Performance/Optimizing JavaScript with DTrace
From MozillaWiki
Requirements
- an operating system that includes DTrace, like Mac OS X Leopard (10.5) or Solaris Express Developer Edition
- a build of Firefox that has had DTrace enabled with the --enable-dtrace configure option, for example by adding this line to your mozconfig file:
ac_add_options --enable-dtrace
Recommendations
- the DTrace Toolkit, which contains a bunch of useful JavaScript DTrace scripts so you don't have to roll your own
- Standalone Talos, a testing framework you can use to generate consistent test runs so you can compare profiles before and after making a change
- names for all suspect methods, including getters (but see bug 403379), so you can find their entries in the profiler output, i.e.:
var MyObject = { foo: function MyObject_foo() {...}, get bar MyObject_get_bar() {...} }
Example Profiling Session
- As root, run the DTrace Toolkit's js_calltime.d script (which profiles JavaScript elapsed time by function) and redirect output to a log file:
js_calltime.d > calltime.log
- Start the browser and do something that invokes the suspect functions, either manually or by kicking off a Talos test run.

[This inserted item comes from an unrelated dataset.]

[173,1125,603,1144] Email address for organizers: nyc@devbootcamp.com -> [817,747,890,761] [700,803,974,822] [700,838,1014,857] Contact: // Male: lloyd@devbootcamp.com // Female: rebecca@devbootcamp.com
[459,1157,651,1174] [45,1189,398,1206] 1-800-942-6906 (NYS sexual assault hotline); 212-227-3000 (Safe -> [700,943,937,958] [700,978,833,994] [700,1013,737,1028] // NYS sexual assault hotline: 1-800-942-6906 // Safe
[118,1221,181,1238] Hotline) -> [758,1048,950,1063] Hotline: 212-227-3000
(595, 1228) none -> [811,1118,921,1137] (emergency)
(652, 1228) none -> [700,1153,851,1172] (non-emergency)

- Shut down the browser, stop the js_calltime.d script by pressing Ctrl-c in its terminal, and grep the log file for the output headers (Count, Elapsed Times, Exclusive function elapsed times, Inclusive function elapsed times) as well as the suspect function names.
- For example, to look at functions involved in the site-specific full zoom setting, you might use the command grep 'Count\|Elapsed\|clusive\|FullZoom\|ContentPref\|ZoomManager' calltime.log and get output like the following:
Count, ... nsContentPrefService obj-new XPCWrappedNative_NoHelper 320 nsContentPrefService obj-new Object 1120 nsContentPrefService obj-new Function 2520 Elapsed times (us), ... nsContentPrefService obj-new XPCWrappedNative_NoHelper 2269 nsContentPrefService obj-new Object 7690 nsContentPrefService obj-new Function 17583 Exclusive function elapsed times (us), ... nsContentPrefService func ContentPrefService__dbCreateStatement 24923 nsContentPrefService func ContentPrefService__dbInit 33603 nsContentPrefService func getService 48392 Inclusive function elapsed times (us), ... nsContentPrefService func ContentPrefService__init 187897 browser.js func FullZoom_onLocationChange 468748 browser.js func FullZoom_init 1445655
Tips
- Run profiles with various parts of a function commented out to figure out which parts are primarily responsible for the cost of the function.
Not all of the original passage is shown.